* **Task item**
Could you return all of the entries word for word, minus any pictures?

* **Exercise material**

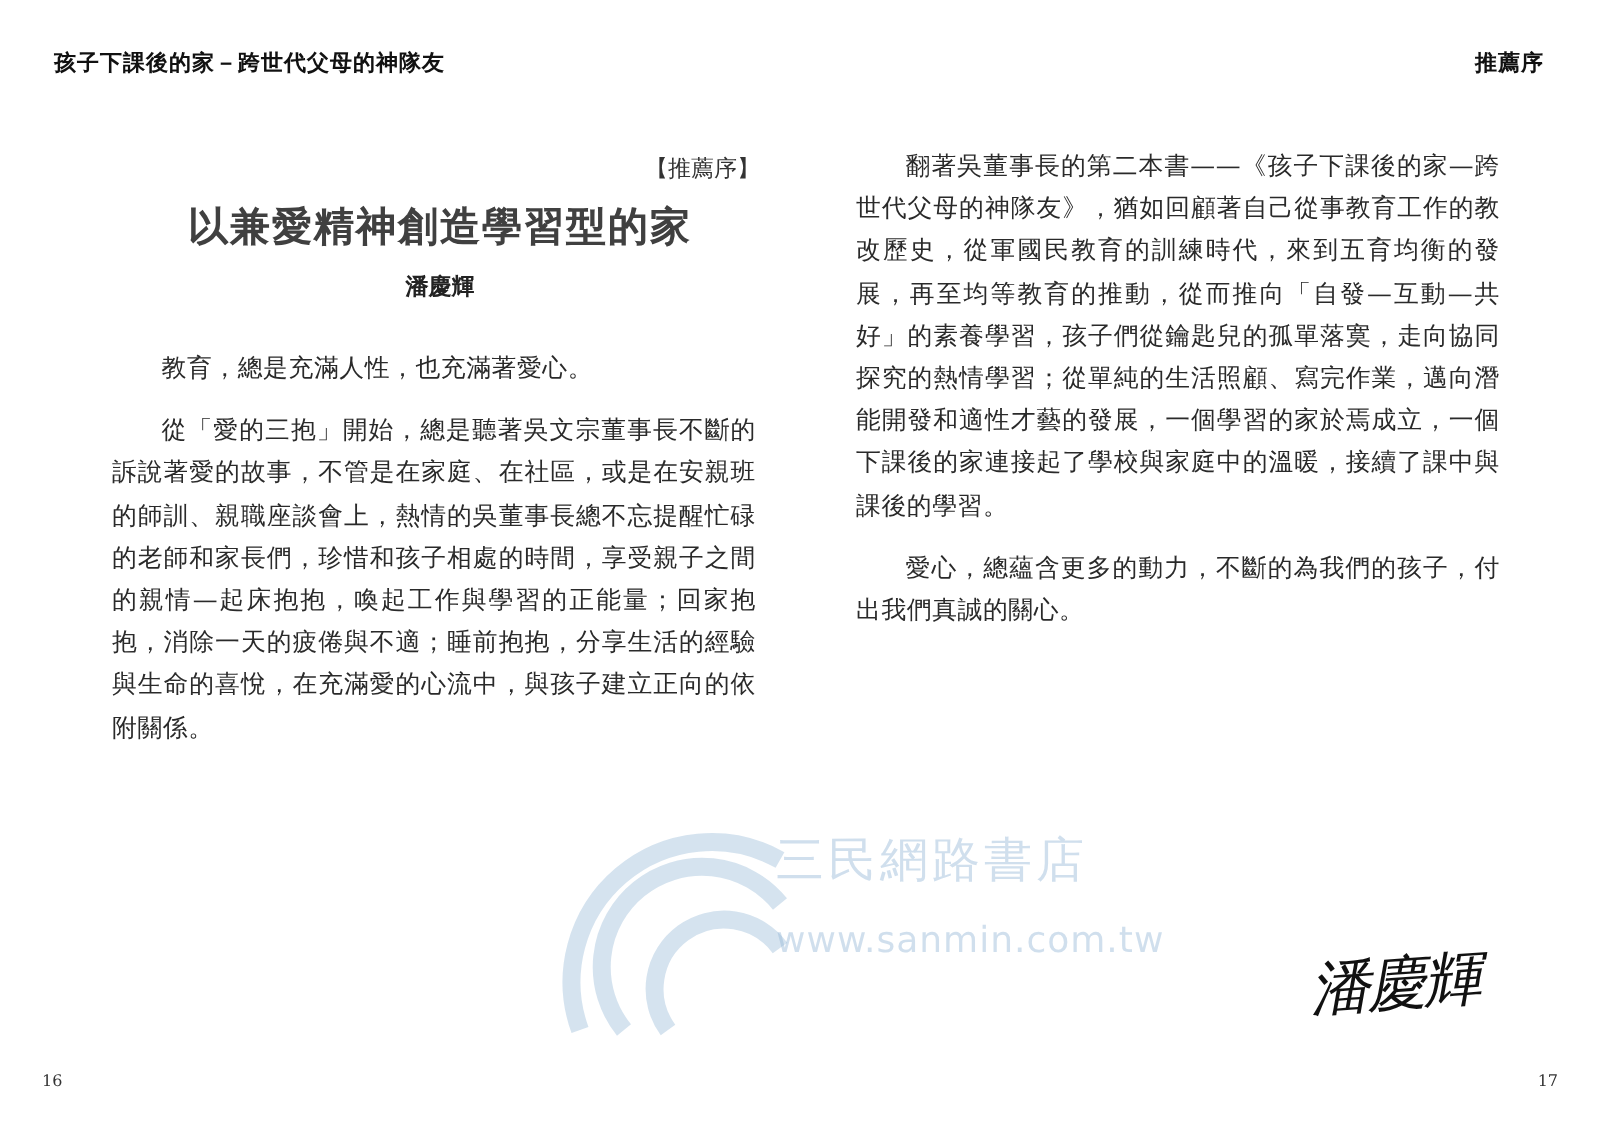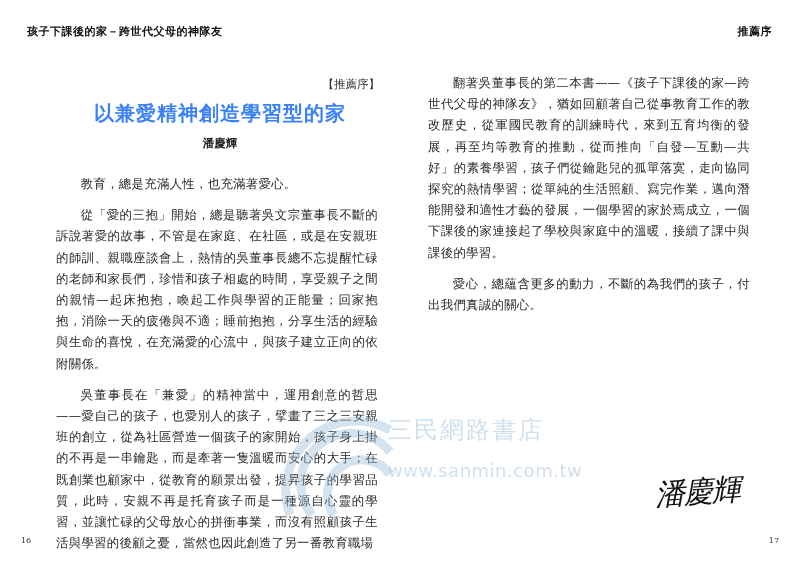--- a/index.html
+++ b/index.html
@@ -26,7 +26,7 @@
   }
   .essay-title {
     position: absolute; left: 60px; width: 320px; top: 100px; text-align: center;
-    font-family: "DejaVu Sans", sans-serif; font-weight: bold; font-size: 20px; letter-spacing: 1px; color: #3b82f6;
+    font-family: "DejaVu Sans", sans-serif; font-weight: bold; font-size: 20px; letter-spacing: 1px; color: #404040;
   }
   .author-name {
     position: absolute; left: 60px; width: 320px; top: 136px; text-align: center;

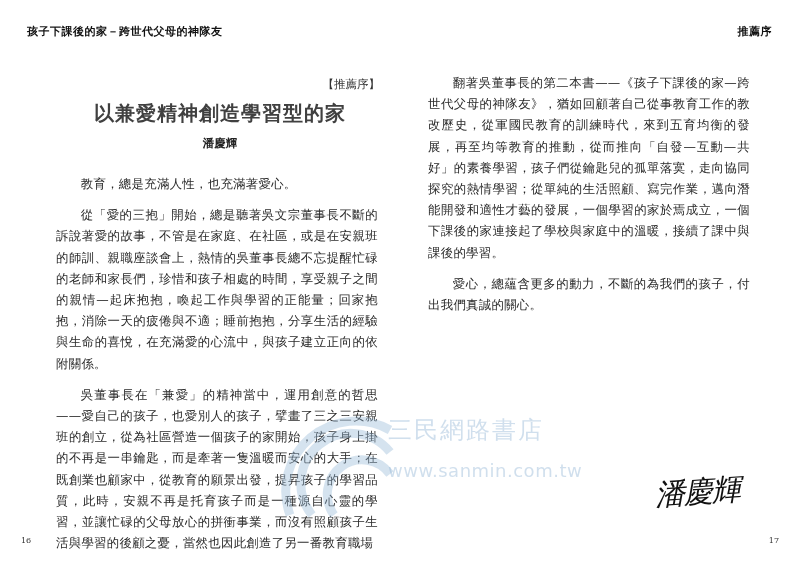--- a/index.html
+++ b/index.html
@@ -72,7 +72,6 @@
   <div class="body-text">
     <p>教育，總是充滿人性，也充滿著愛心。</p>
     <p>從「愛的三抱」開始，總是聽著吳文宗董事長不斷的訴說著愛的故事，不管是在家庭、在社區，或是在安親班的師訓、親職座談會上，熱情的吳董事長總不忘提醒忙碌的老師和家長們，珍惜和孩子相處的時間，享受親子之間的親情—起床抱抱，喚起工作與學習的正能量；回家抱抱，消除一天的疲倦與不適；睡前抱抱，分享生活的經驗與生命的喜悅，在充滿愛的心流中，與孩子建立正向的依附關係。</p>
-    <p>吳董事長在「兼愛」的精神當中，運用創意的哲思——愛自己的孩子，也愛別人的孩子，擘畫了三之三安親班的創立，從為社區營造一個孩子的家開始，孩子身上掛的不再是一串鑰匙，而是牽著一隻溫暖而安心的大手；在既創業也顧家中，從教育的願景出發，提昇孩子的學習品質，此時，安親不再是托育孩子而是一種源自心靈的學習，並讓忙碌的父母放心的拼衝事業，而沒有照顧孩子生活與學習的後顧之憂，當然也因此創造了另一番教育職場</p>
   </div>
   <div class="folio">16</div>
 </div>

* **Answer to this exercise**
--- a/index.html
+++ b/index.html
@@ -26,7 +26,7 @@
   }
   .essay-title {
     position: absolute; left: 60px; width: 320px; top: 100px; text-align: center;
-    font-family: "DejaVu Sans", sans-serif; font-weight: bold; font-size: 20px; letter-spacing: 1px; color: #3b82f6;
+    font-family: "DejaVu Sans", sans-serif; font-weight: bold; font-size: 20px; letter-spacing: 1px; color: #404040;
   }
   .author-name {
     position: absolute; left: 60px; width: 320px; top: 136px; text-align: center;

--- a/index.html
+++ b/index.html
@@ -72,7 +72,6 @@
   <div class="body-text">
     <p>教育，總是充滿人性，也充滿著愛心。</p>
     <p>從「愛的三抱」開始，總是聽著吳文宗董事長不斷的訴說著愛的故事，不管是在家庭、在社區，或是在安親班的師訓、親職座談會上，熱情的吳董事長總不忘提醒忙碌的老師和家長們，珍惜和孩子相處的時間，享受親子之間的親情—起床抱抱，喚起工作與學習的正能量；回家抱抱，消除一天的疲倦與不適；睡前抱抱，分享生活的經驗與生命的喜悅，在充滿愛的心流中，與孩子建立正向的依附關係。</p>
-    <p>吳董事長在「兼愛」的精神當中，運用創意的哲思——愛自己的孩子，也愛別人的孩子，擘畫了三之三安親班的創立，從為社區營造一個孩子的家開始，孩子身上掛的不再是一串鑰匙，而是牽著一隻溫暖而安心的大手；在既創業也顧家中，從教育的願景出發，提昇孩子的學習品質，此時，安親不再是托育孩子而是一種源自心靈的學習，並讓忙碌的父母放心的拼衝事業，而沒有照顧孩子生活與學習的後顧之憂，當然也因此創造了另一番教育職場</p>
   </div>
   <div class="folio">16</div>
 </div>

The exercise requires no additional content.